WORK REQUIRED
An exact transcription of the records is required, minus any images.

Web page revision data
====
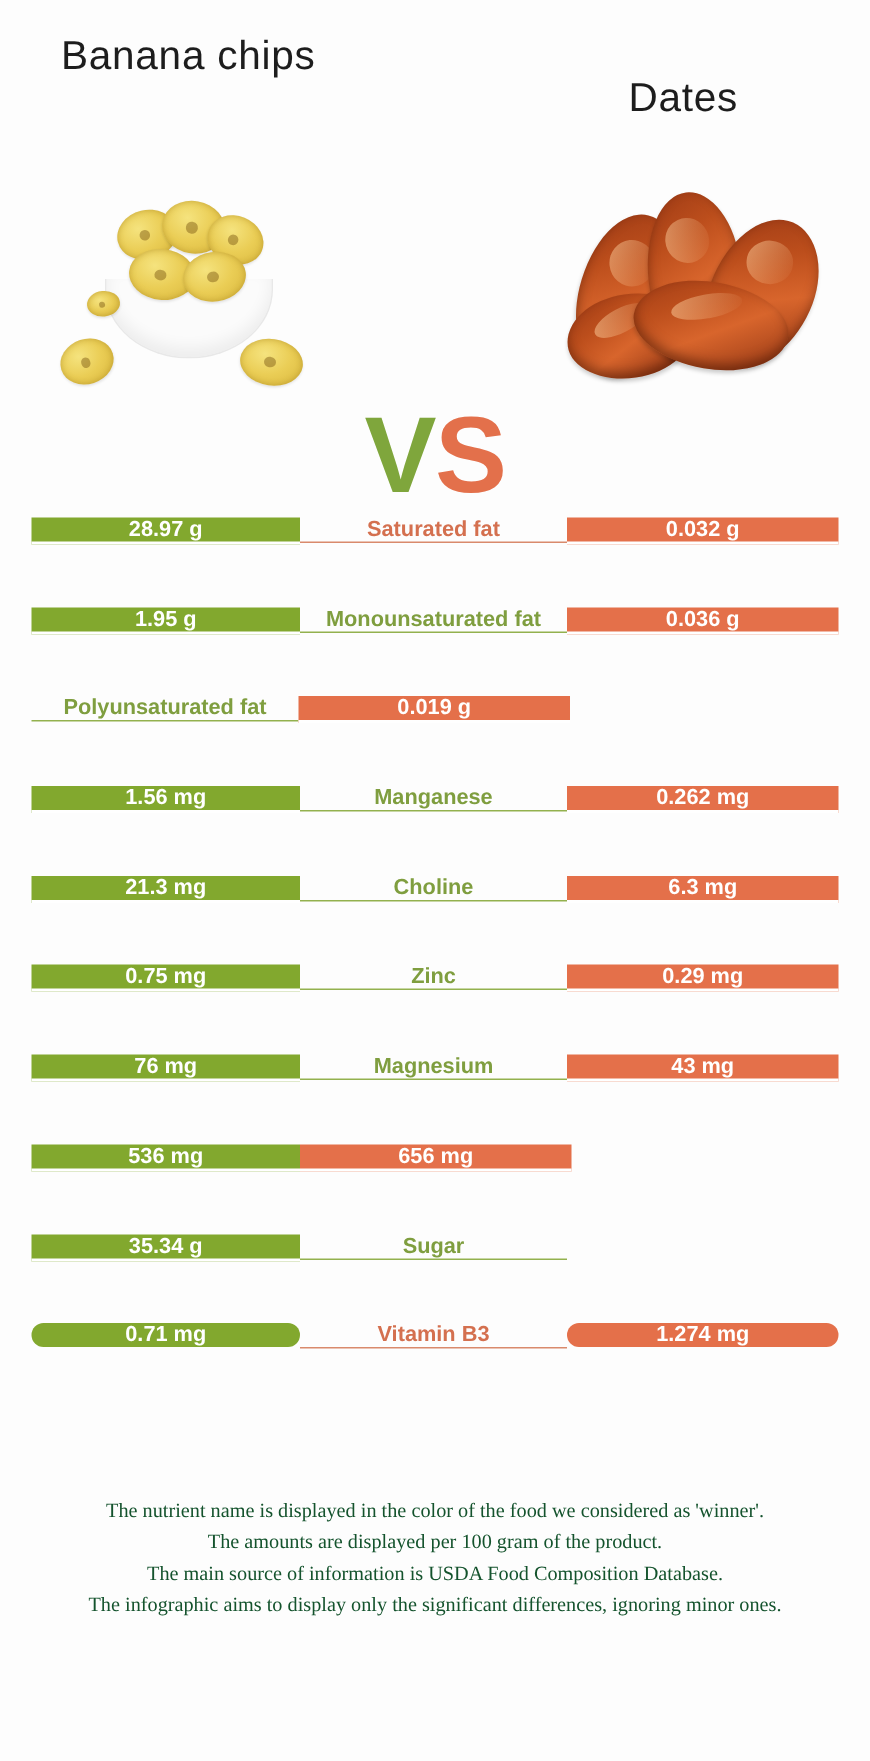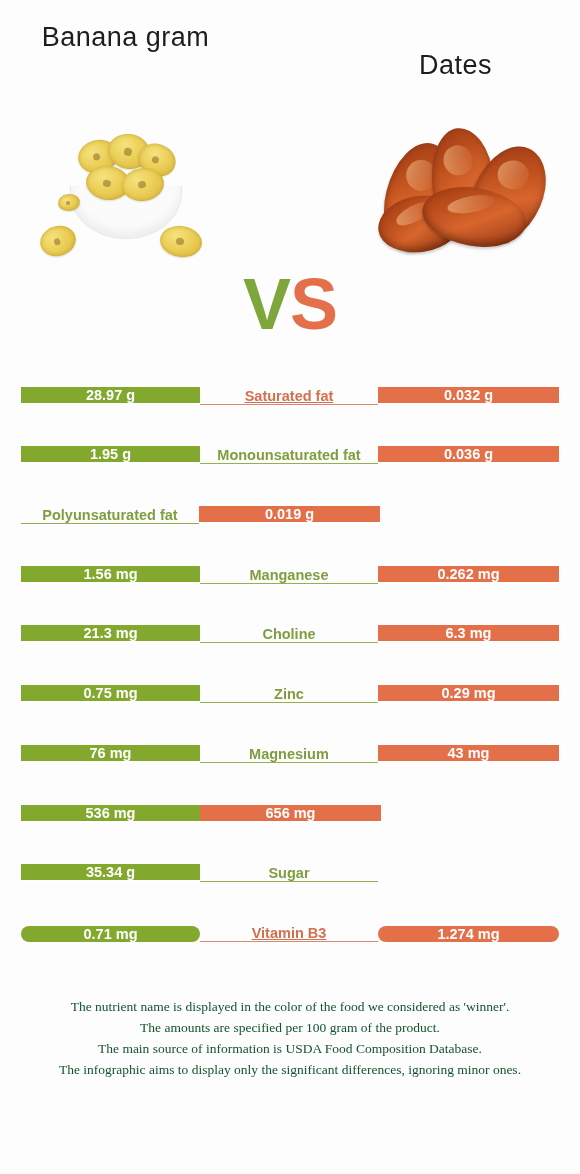--- a/index.html
+++ b/index.html
@@ -208,7 +208,7 @@
 <div class="page">
 
   <div class="titles">
-    <div class="title title-left">Banana gram</div>
+    <div class="title title-left">Banana chips</div>
     <div class="title title-right">Dates</div>
   </div>
 

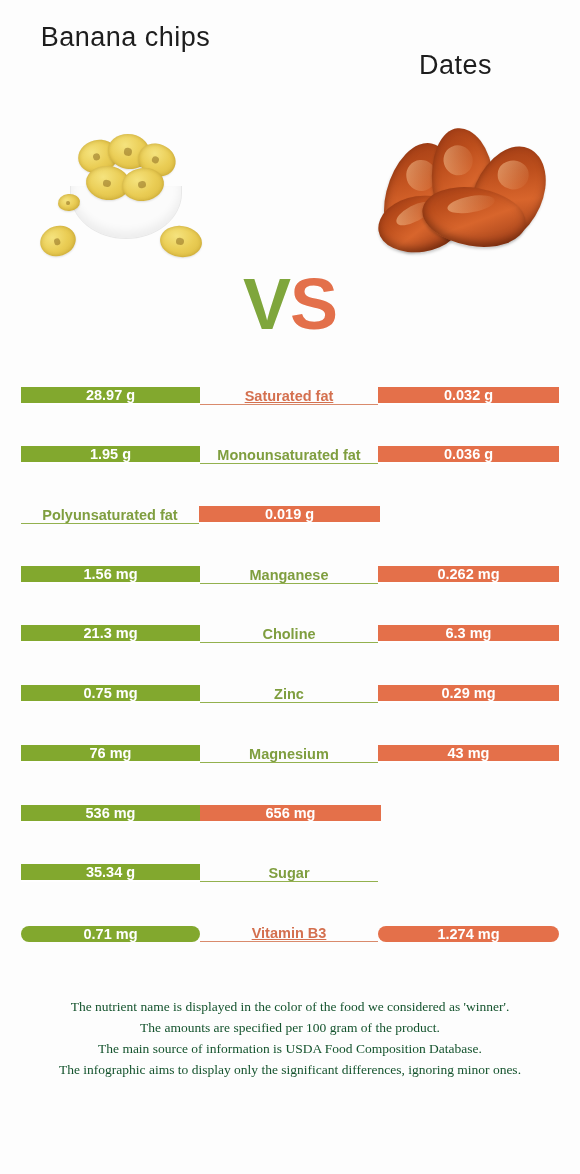--- a/index.html
+++ b/index.html
@@ -154,7 +154,7 @@
   .row {
     display: flex;
     height: 59.7px;
-    align-items: flex-end;
+    align-items: flex-start;
   }
   .cell {
     display: flex;

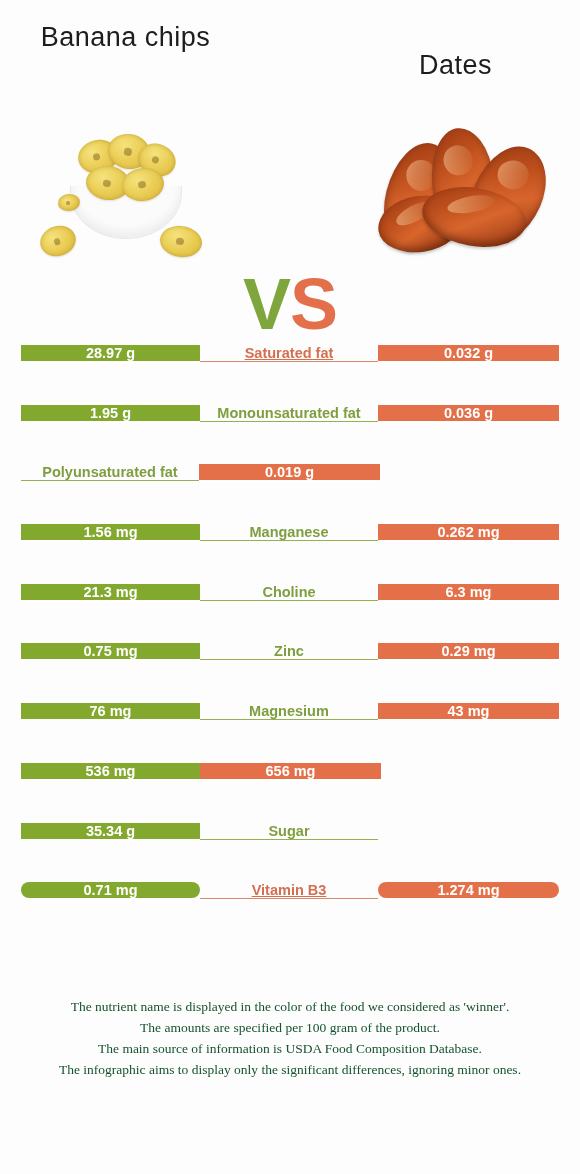--- a/index.html
+++ b/index.html
@@ -177,7 +177,7 @@
     font-size: 14.5px;
   }
   .cell-mid.win-green  { color: #7f9e3f; border-bottom: 1px solid #93b14e; }
-  .cell-mid.win-orange { color: #d4704f; border-bottom: 1px solid #d98a6c; text-decoration: underline; }
+  .cell-mid.win-orange { color: #d4704f; border-bottom: 1px solid #d98a6c; }
   .cell-right {
     width: 181px;
     background: #e4704a;

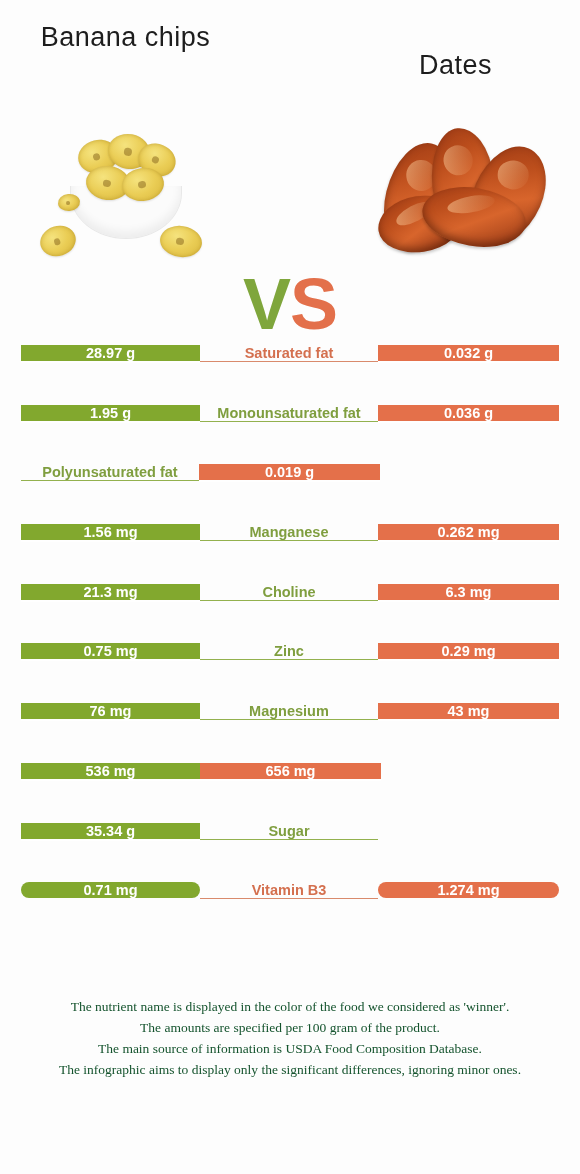--- a/index.html
+++ b/index.html
@@ -303,7 +303,7 @@
 
   <div class="footer">
     <p>The nutrient name is displayed in the color of the food we considered as 'winner'.</p>
-    <p>The amounts are specified per 100 gram of the product.</p>
+    <p>The amounts are displayed per 100 gram of the product.</p>
     <p>The main source of information is USDA Food Composition Database.</p>
     <p>The infographic aims to display only the significant differences, ignoring minor ones.</p>
   </div>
====
ANSWER SPACE
--- a/index.html
+++ b/index.html
@@ -208,7 +208,7 @@
 <div class="page">
 
   <div class="titles">
-    <div class="title title-left">Banana gram</div>
+    <div class="title title-left">Banana chips</div>
     <div class="title title-right">Dates</div>
   </div>
 

--- a/index.html
+++ b/index.html
@@ -154,7 +154,7 @@
   .row {
     display: flex;
     height: 59.7px;
-    align-items: flex-end;
+    align-items: flex-start;
   }
   .cell {
     display: flex;

--- a/index.html
+++ b/index.html
@@ -177,7 +177,7 @@
     font-size: 14.5px;
   }
   .cell-mid.win-green  { color: #7f9e3f; border-bottom: 1px solid #93b14e; }
-  .cell-mid.win-orange { color: #d4704f; border-bottom: 1px solid #d98a6c; text-decoration: underline; }
+  .cell-mid.win-orange { color: #d4704f; border-bottom: 1px solid #d98a6c; }
   .cell-right {
     width: 181px;
     background: #e4704a;

--- a/index.html
+++ b/index.html
@@ -303,7 +303,7 @@
 
   <div class="footer">
     <p>The nutrient name is displayed in the color of the food we considered as 'winner'.</p>
-    <p>The amounts are specified per 100 gram of the product.</p>
+    <p>The amounts are displayed per 100 gram of the product.</p>
     <p>The main source of information is USDA Food Composition Database.</p>
     <p>The infographic aims to display only the significant differences, ignoring minor ones.</p>
   </div>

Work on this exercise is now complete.